🤖 AI Summary
High-throughput streaming aggregation—particularly sliding-window aggregation (SWAG)—faces critical challenges in grouped and time-series analytics, including excessive hardware overhead, bottlenecks in hash-based state management, and heavy reliance on off-chip memory. To address these, this paper proposes a sorting-based FPGA pipeline architecture. It introduces the first DRAM-free, sorting-driven SWAG paradigm, integrating a hardware sorting network, adaptive group-level scheduling, and optimized on-chip memory mapping to jointly optimize resource utilization, throughput, and window capacity. Experimental evaluation demonstrates that the design achieves a 476× speedup over an optimized CPU implementation on the same platform, delivers 7.14× higher throughput than the state-of-the-art, supports windows four times larger, and significantly reduces FPGA resource consumption.
📝 Abstract
Aggregation queries are a series of computationally-demanding analytics operations on grouped and time series data. They include tasks such as summation or finding the median among the items of a group sharing a group ID, and within a specified number of the last observed tuples for sliding window aggregation (SWAG). They have a wide range of applications including in database analytics, operating systems, bank security and medical sensors.
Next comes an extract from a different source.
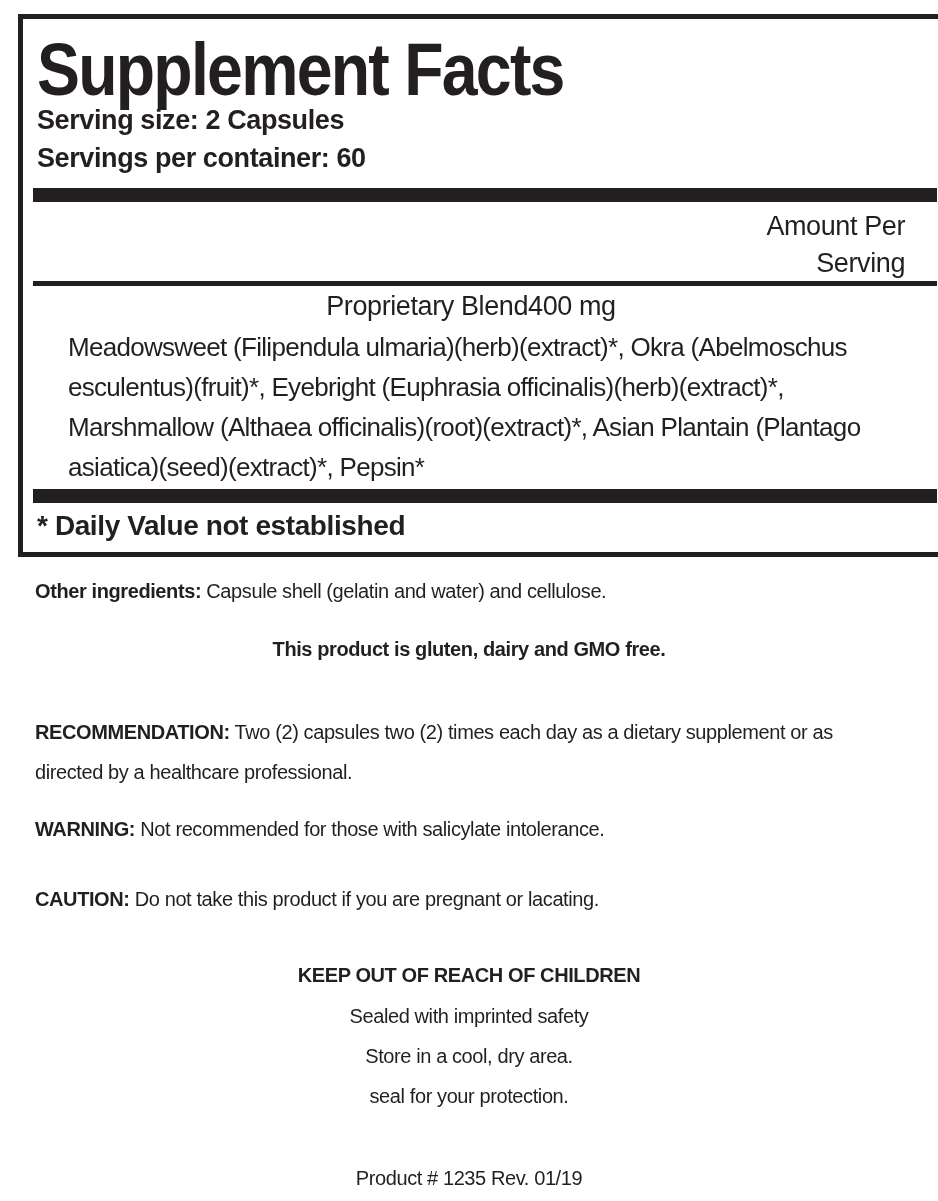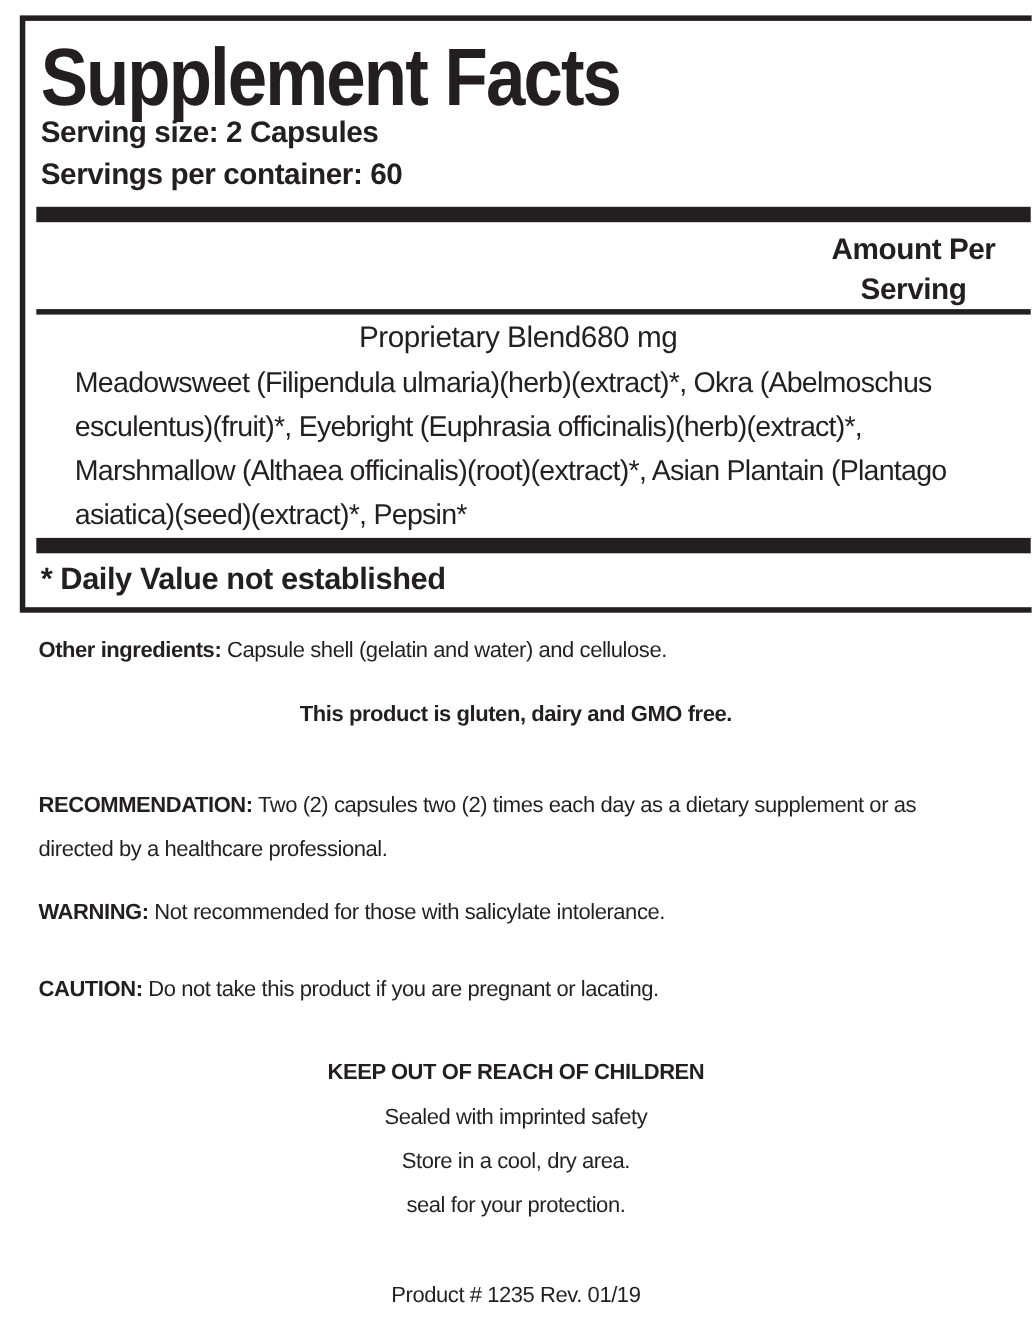"Amount Per" .amount-header { font-weight: bold -> normal; text-align: center -> right }
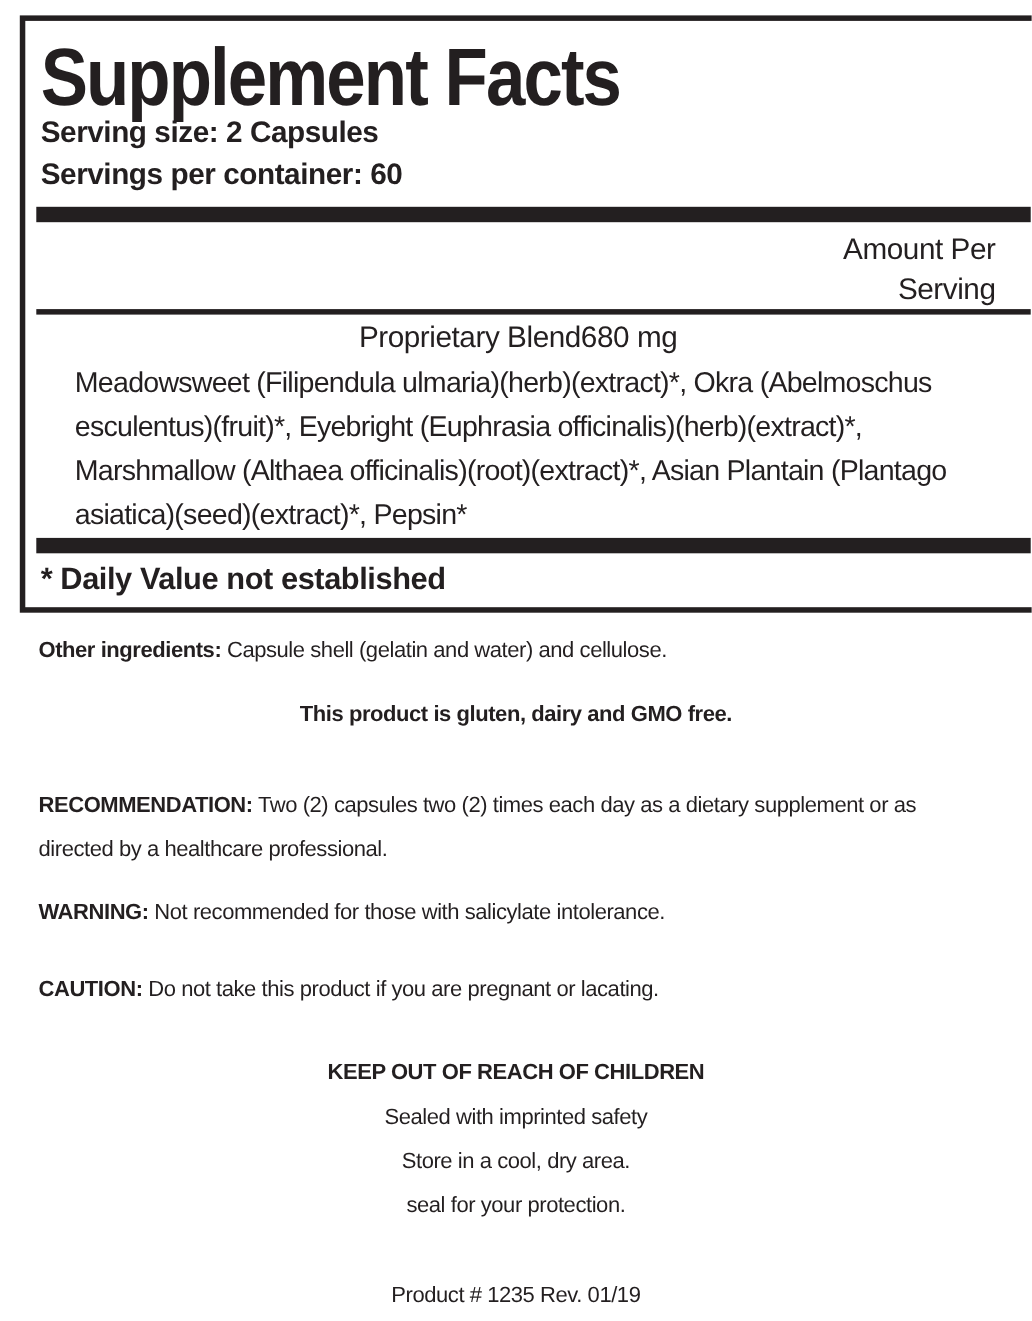"680 mg" span { text: 680 -> 400 }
Existing challenges include the hardware complexity that comes with efficiently handling per-group states using hash-based approaches. This paper presents a pipelined and adaptable approach for calculating a wide range of aggregation queries with high throughput. It is then adapted for SWAG to achieve up to 476x speedup over the CPU of the same platform. It outperforms the state-of-the-art such as by being able to process 7.14x more tuples per second, and support 4x the window sizes with a fraction of the resources and no DRAM.